Investment Decisions Based on Portfolios of Pharmaceutical Products: Part 2

Introduction

In Part 1 of this three-part series, the author provided an overview of the definitions and boundaries for key investment aspects associated with product-based portfolios, including the number of assets available for partnership and investment appetite.

Part 2 begins with a discussion of boundaries set up by the capital limit of a fund or artificially created boundary (e.g., special purpose entity or SPE), and whether the portfolio is a group of assets or the goal is to partner on multiple single assets to have a portfolio effect.
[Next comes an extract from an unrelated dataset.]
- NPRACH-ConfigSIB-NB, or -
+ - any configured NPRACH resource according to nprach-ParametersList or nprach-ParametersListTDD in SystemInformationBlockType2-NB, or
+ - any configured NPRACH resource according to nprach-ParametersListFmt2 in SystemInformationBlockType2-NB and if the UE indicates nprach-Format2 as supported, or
Part 2 also discusses the feasibility of capital syndication to garner financing for portfolios and the key differences in portfolio strategy between big pharma and biotechnology companies.
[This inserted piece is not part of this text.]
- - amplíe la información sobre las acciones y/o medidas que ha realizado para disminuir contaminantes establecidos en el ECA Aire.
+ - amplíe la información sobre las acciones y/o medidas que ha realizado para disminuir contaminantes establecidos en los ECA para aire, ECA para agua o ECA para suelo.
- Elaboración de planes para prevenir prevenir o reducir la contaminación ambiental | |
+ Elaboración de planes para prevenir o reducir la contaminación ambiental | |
Part 3 concludes the discussion regarding the key differences in portfolio strategy between big pharma and biotechnology companies and covers portfolio management, innovative partnering solution strategies and commercial perspectives.

Portfolio Effect

Some companies have a business plan that entails partnering on a number of single product assets, usually at a later stage, such as Phase 3, with the goal of obtaining a greater number of assets to dilute risk and obtain an "artificial" portfolio effect. This can be an effective strategy if it can be accomplished quickly, as the risk is not optimal until the full portfolio effect is achieved.

In the author's experience, many third-party capital providers are reluctant to be first in an investment vehicle with single-product assets with the goal of a portfolio effect-especially with portfolios of higher risk, e.g., a basket of Phase 2 products.

Phase 1 vs. Phase 2 vs. Phase 3

It has long been known in industry that, by combining a group of products, especially in one therapeutic area, the risk of total capital loss for the group is reduced. In essence, risk is diluted. But there is an art to evaluating the risk vs. cost of groups of products in different stages of clinical development. For example, when looking at a group of Phase 1 studies, there is usually insufficient evidence to draw a definitive conclusion on either efficacy or safety. At the other end of the spectrum, for a basket of Phase 3 products, the cost to run the trials makes such an experiment prohibitive for any one company and it is unlikely, with current competition models, that large pharma companies would be willing to place their key Phase 3 assets into a separate entity. What about Phase 2? Perhaps this might be the place where a balance could be found between cost (lower with Phase 2 development) and the likelihood of being able to draw a definitive conclusion at the end of each trial.

Syndication

Theoretically, syndication (e.g., for larger portfolios) should be an easy, straightforward way to gain access to additional sources of capital. Syndication, for purposes of this article, refers to having more than one capital provider investing a portion of the total amount of capital required for an executed portfolio deal.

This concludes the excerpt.